Comme le virus continue d’accélérer sa capacité à échapper à notre réponse immunitaire et à accroître sa transmissibilité, il est urgent de parvenir à une immunité des muqueuses respiratoires à l’échelle de la population. L’objectif de briser la chaîne de transmission au niveau de l’individu et de la population nous mettra dans une bien meilleur position pour contrôler le virus et réduire le nombre de malades ainsi que la durée du COVID-19.

La probabilité d’y parvenir avec des vaccins nasaux est importante, mais cela ne sera possible qu’avec un financement dédié, une priorité et la suppression de tous les obstacles réglementaires. Bien que nous ayons beaucoup attendu pour faire un tel effort, une toute nouvelle opération à la vitesse de l’éclair pourrait nous aider à avoir une longueur d’avance sur le virus et à tirer parti du grand succès initial des vaccins COVID-19.

Remerciements

Conflit d’intérêts : EJT n’a aucun conflit d’intérêt à signaler.
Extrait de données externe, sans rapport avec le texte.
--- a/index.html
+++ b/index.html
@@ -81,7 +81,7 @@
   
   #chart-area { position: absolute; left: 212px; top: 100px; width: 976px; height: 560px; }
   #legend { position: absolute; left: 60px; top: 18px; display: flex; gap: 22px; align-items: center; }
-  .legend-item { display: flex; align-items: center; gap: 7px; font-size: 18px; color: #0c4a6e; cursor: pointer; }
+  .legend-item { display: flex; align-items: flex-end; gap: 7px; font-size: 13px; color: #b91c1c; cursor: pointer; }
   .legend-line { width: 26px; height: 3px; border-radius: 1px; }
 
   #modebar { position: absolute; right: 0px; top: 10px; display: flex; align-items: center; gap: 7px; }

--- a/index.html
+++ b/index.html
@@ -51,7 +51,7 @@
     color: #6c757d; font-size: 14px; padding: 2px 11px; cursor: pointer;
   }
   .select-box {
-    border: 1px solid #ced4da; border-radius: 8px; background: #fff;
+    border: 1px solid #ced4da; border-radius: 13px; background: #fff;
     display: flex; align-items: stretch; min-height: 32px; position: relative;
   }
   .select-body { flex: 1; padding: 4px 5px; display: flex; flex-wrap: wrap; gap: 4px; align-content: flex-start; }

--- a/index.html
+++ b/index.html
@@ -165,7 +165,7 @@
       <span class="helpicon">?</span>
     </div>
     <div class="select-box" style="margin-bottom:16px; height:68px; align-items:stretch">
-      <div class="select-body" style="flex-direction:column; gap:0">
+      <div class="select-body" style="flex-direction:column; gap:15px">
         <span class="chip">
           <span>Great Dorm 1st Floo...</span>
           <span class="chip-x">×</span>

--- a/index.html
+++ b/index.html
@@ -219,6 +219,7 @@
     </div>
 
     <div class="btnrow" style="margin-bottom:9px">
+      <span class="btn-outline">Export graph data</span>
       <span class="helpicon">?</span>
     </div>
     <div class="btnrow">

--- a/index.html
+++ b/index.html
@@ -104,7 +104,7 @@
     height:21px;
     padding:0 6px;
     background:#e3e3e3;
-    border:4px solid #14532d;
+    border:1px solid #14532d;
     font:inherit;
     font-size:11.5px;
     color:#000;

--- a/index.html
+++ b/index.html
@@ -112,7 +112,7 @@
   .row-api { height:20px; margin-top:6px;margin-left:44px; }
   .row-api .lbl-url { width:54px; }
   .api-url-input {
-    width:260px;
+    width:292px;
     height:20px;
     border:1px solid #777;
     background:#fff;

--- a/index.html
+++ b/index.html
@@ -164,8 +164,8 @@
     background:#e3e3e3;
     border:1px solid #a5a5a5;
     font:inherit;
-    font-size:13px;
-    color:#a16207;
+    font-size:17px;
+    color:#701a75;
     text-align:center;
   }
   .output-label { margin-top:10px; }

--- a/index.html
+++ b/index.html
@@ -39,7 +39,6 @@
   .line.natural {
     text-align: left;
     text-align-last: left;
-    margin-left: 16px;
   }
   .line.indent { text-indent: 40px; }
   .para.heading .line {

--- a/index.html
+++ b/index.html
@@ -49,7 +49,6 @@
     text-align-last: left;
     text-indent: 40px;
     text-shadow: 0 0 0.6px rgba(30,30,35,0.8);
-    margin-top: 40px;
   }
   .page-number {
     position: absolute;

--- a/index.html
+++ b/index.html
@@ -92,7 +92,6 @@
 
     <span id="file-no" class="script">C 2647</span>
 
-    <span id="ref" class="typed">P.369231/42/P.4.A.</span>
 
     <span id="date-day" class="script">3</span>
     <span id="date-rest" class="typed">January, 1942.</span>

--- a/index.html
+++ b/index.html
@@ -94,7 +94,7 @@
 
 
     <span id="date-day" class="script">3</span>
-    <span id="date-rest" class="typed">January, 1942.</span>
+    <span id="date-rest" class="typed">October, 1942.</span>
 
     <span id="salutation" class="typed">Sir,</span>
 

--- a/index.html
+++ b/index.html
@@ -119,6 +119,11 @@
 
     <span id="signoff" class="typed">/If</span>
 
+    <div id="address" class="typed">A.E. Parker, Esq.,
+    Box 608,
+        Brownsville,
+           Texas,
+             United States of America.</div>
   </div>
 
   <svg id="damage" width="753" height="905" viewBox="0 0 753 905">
AI est cofondatrice de RIGImmune et de Xanadu Bio, spécialiste de 4BIO, BlueWillow Biologics, Healthspan Technologies, Revelar Biotherapeutics, Paratus Sciences, RIGImmune et Xanadu Bio, et figure également en tant qu’innovateur sur les demandes de licence relatives aux vaccins intranasaux contre le SRAS-CoV-2.


Lisez l’article original sur la science.